▸ **WHAT TO PRODUCE**
For this exercise, copy exactly the lines below from the one with "font-size: 30px ->" through the one with "font-size: 35px ->" and leave out the pictures.

▸ **GIVEN RECORDS**

● ● ● ● ●

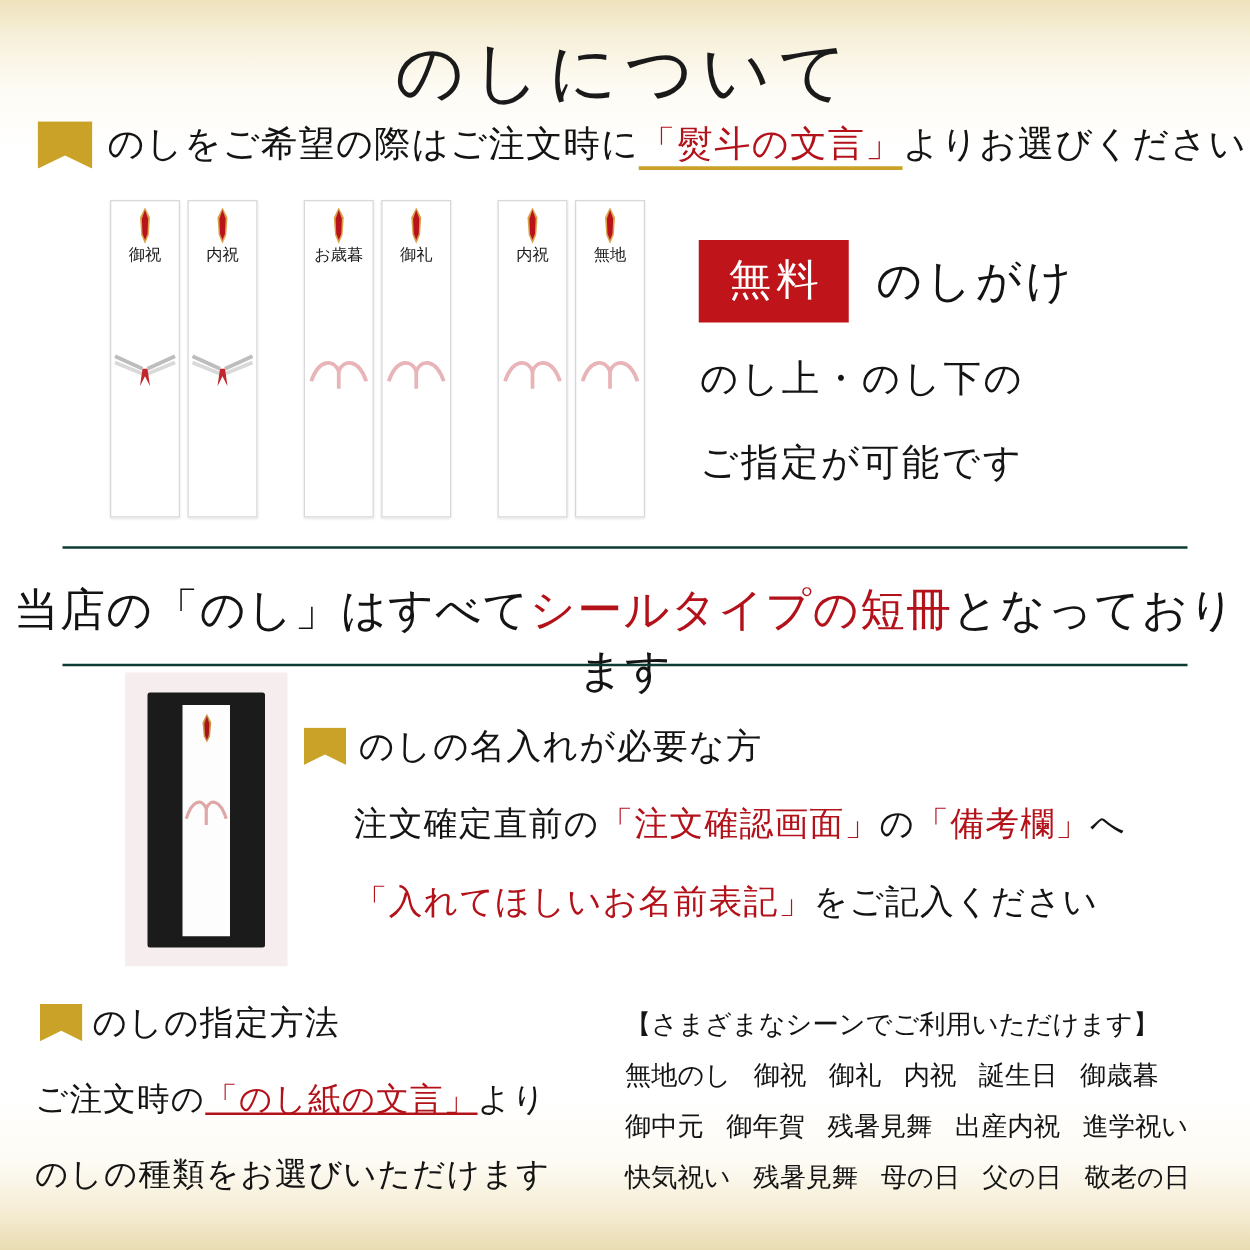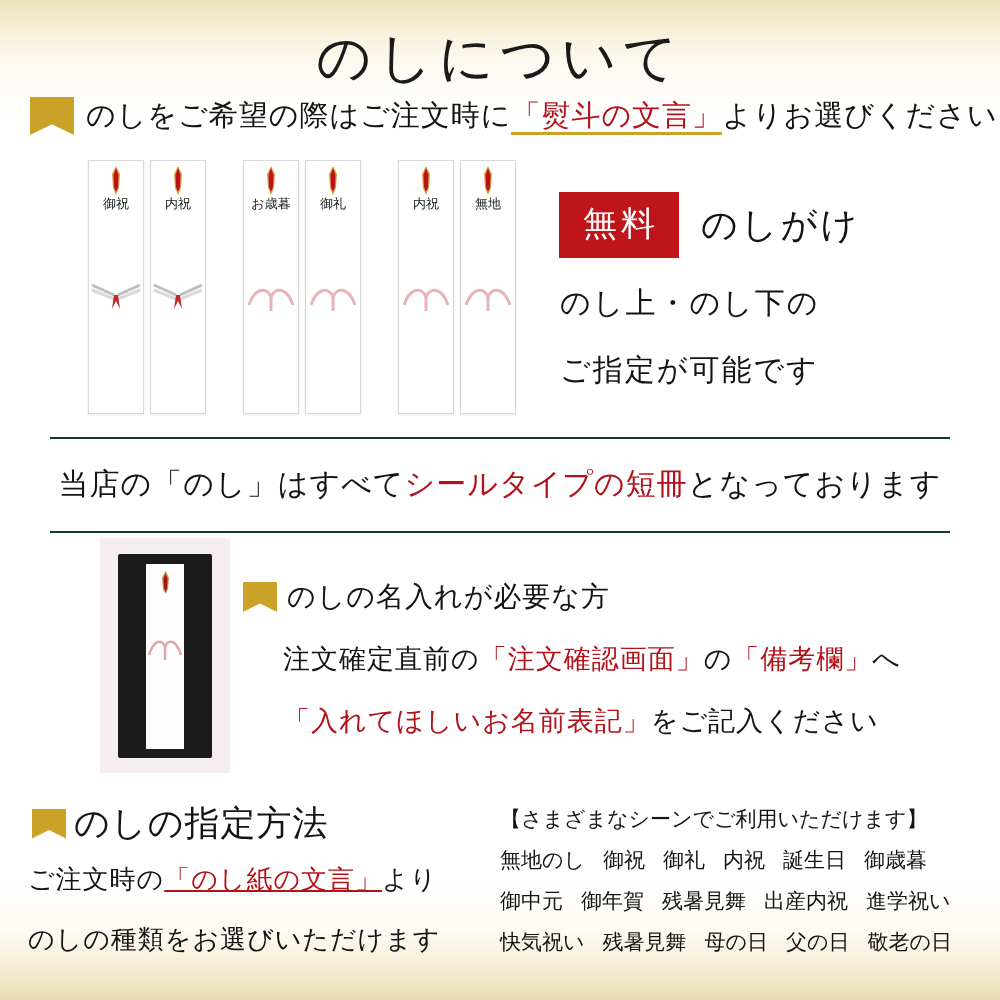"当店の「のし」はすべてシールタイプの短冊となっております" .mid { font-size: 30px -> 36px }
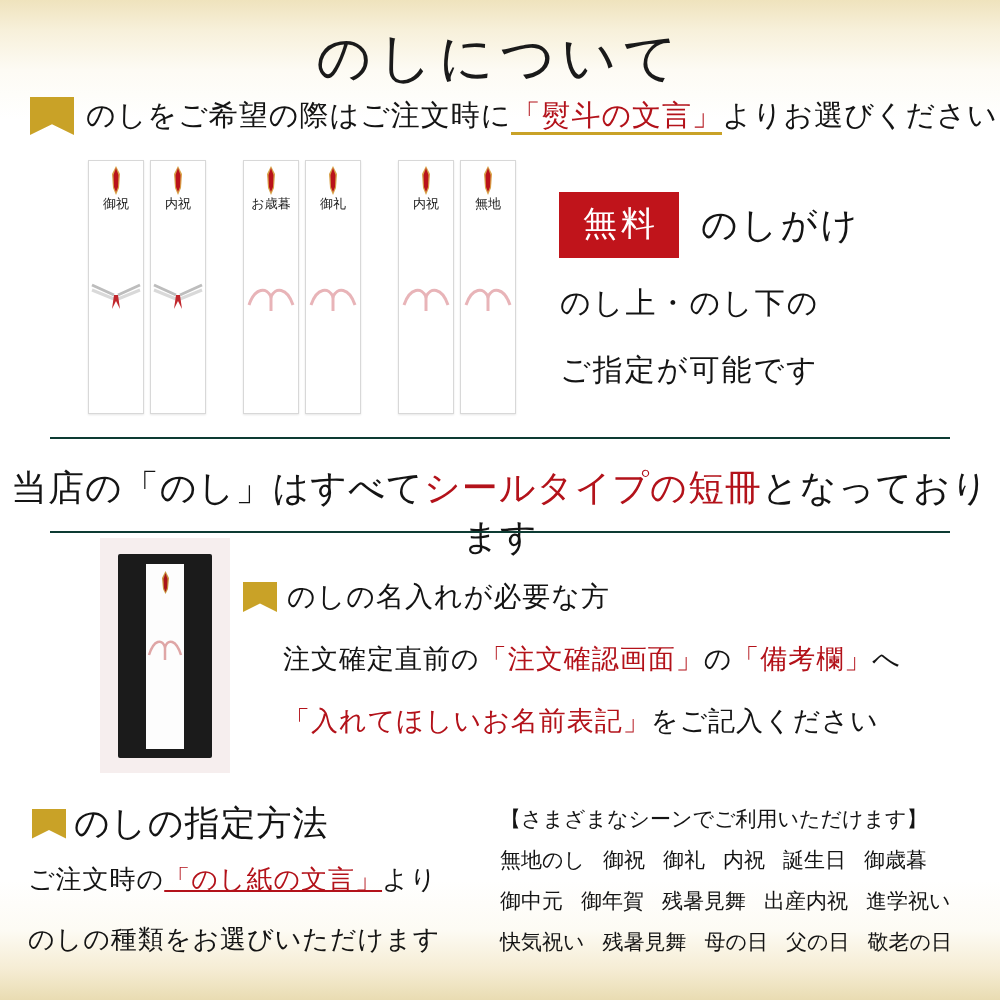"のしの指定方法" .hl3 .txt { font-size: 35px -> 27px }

● ● ● ● ●

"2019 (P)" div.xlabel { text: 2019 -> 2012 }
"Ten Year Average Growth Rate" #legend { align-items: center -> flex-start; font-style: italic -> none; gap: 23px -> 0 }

● ● ● ● ●

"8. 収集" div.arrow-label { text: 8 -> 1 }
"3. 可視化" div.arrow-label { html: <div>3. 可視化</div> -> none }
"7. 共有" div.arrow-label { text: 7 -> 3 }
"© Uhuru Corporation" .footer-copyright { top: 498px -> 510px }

● ● ● ● ●

▸ **EXERCISE RESULT**
"当店の「のし」はすべてシールタイプの短冊となっております" .mid { font-size: 30px -> 36px }
"のしの指定方法" .hl3 .txt { font-size: 35px -> 27px }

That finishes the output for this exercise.